→ Directions for this task
For each line of the data below, copy it if it holds the word "shipping".

→ Records for this task

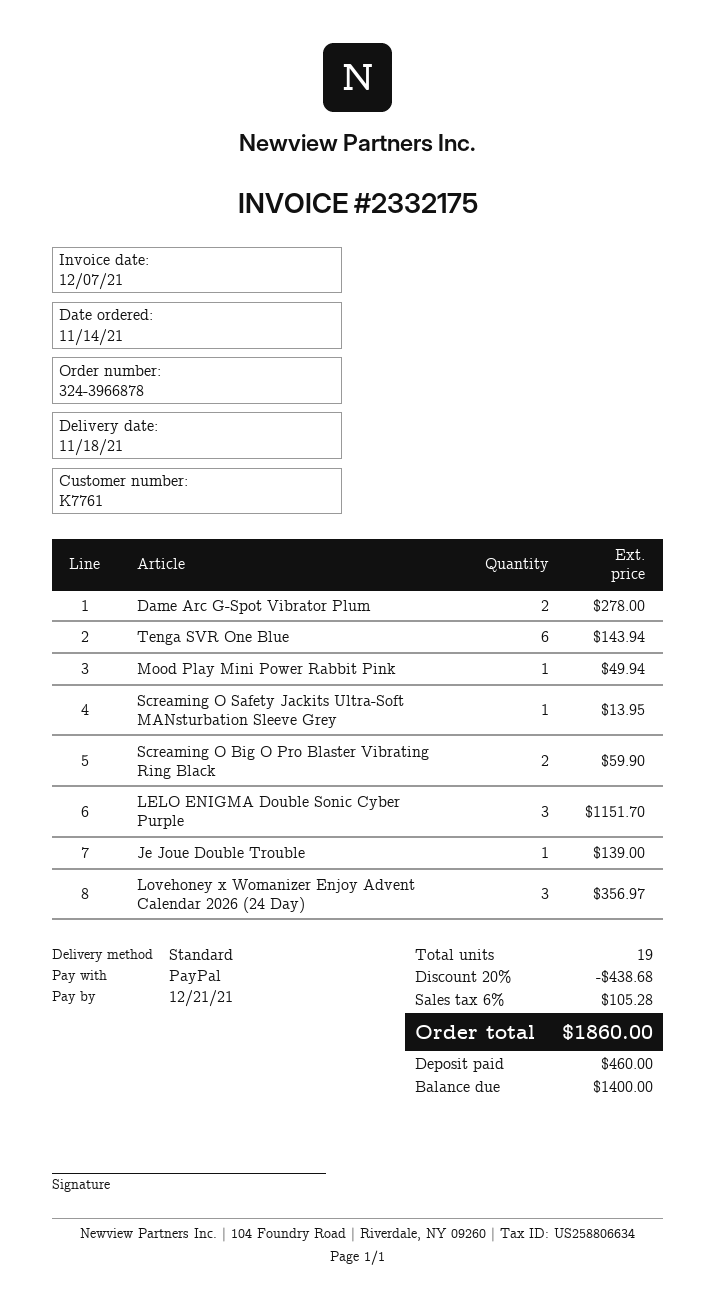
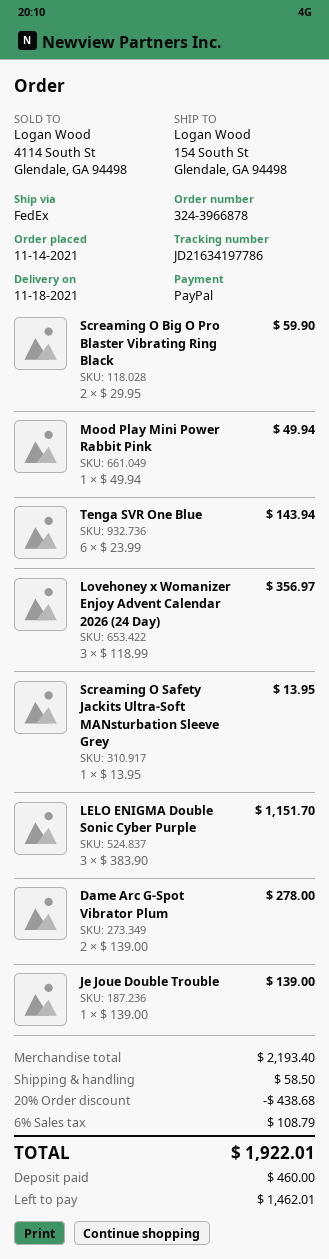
shipping method: standard -> FedEx
shipping: none -> 58.50
tax: 6% = 105.28 -> 6% = 108.79
total: 1860.00 -> 1922.01
balance: 1400.00 -> 1462.01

→ Answer space
shipping method: standard -> FedEx
shipping: none -> 58.50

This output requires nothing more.